Conversion from C++ to Delphi

randydom · Hält's aus hier Beiträge: 8

Could someone helps me in porting this C++ function into Delphi?

sys is a class named TSystem.

SharedMem is a class named TVirtualMemory

markieren

C#-Quelltext

1:
2:
3:
4:
5:
6:
7:
8:
9:
10:
11:
12:
13:
14:
15:
16:
17:
18:
19:
20:
21:
22:
23:
24:

int Process::FixApi(dword FileHandler,image_import_descriptor* Imports,dword dllbase){
    image_import_by_name** names;                
    dword* pointers;                                                          
    if (Imports->original_first_thunk!=0){
       names=(image_import_by_name**)Imports->original_first_thunk;                                               
    }else{
          names=(image_import_by_name**)Imports->first_thunk;
    };
    names=(image_import_by_name**)((dword)names+FileHandler);
    pointers=(dword*)(Imports->first_thunk + FileHandler);
    if (Imports->first_thunk==0)return 0;                                          
    for (int i=0;i<200;i++){
        if (names[i]==0)break;
        if(!((dword)(names[i]->name+FileHandler) & 0x80000000)){
            dword s=(dword)names[i]->name;
            dword ptr=sys->GetAPI((char*)(s+FileHandler),dllbase);
            dword n=this->SharedMem->get_virtual_pointer(ptr);
            if (n!=0){
               ptr=n;
            }
            memcpy(&pointers[i],&ptr,4);
        }
    };
};

Delphi-Laie · Verfasst: Sa 07.01.12 16:14

Wie wäre es denn auf Deutsch?
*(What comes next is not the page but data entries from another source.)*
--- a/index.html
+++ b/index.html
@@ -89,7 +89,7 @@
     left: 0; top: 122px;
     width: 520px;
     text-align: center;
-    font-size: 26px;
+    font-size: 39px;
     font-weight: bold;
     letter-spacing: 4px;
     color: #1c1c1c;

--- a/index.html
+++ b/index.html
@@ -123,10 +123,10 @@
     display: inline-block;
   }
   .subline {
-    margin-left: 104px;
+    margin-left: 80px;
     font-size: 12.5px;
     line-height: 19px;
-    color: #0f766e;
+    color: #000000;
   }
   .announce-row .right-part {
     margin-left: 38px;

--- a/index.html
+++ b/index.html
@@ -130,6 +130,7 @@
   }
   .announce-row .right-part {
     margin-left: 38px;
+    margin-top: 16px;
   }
Schließlich ist das hier ein deutschsprachiges Forum!

jaenicke · Verfasst: Sa 07.01.12 18:29

Delphi-Laie hat folgendes geschrieben :

Wie wäre es denn auf Deutsch? Schließlich ist das hier ein deutschsprachiges Forum!

Not everybody in the world does speak German, so I don't see the problem if someone asks in English. Nearly every developer will understand it. :nixweiss:

randydom hat folgendes geschrieben :

Could someone helps me in porting this C++ function into Delphi?

It would be helpful to know what you need the code for. Do you need a 1:1 translation or do you need a code that does the job?

Without the context I don't see what the code is supposed to do exactly.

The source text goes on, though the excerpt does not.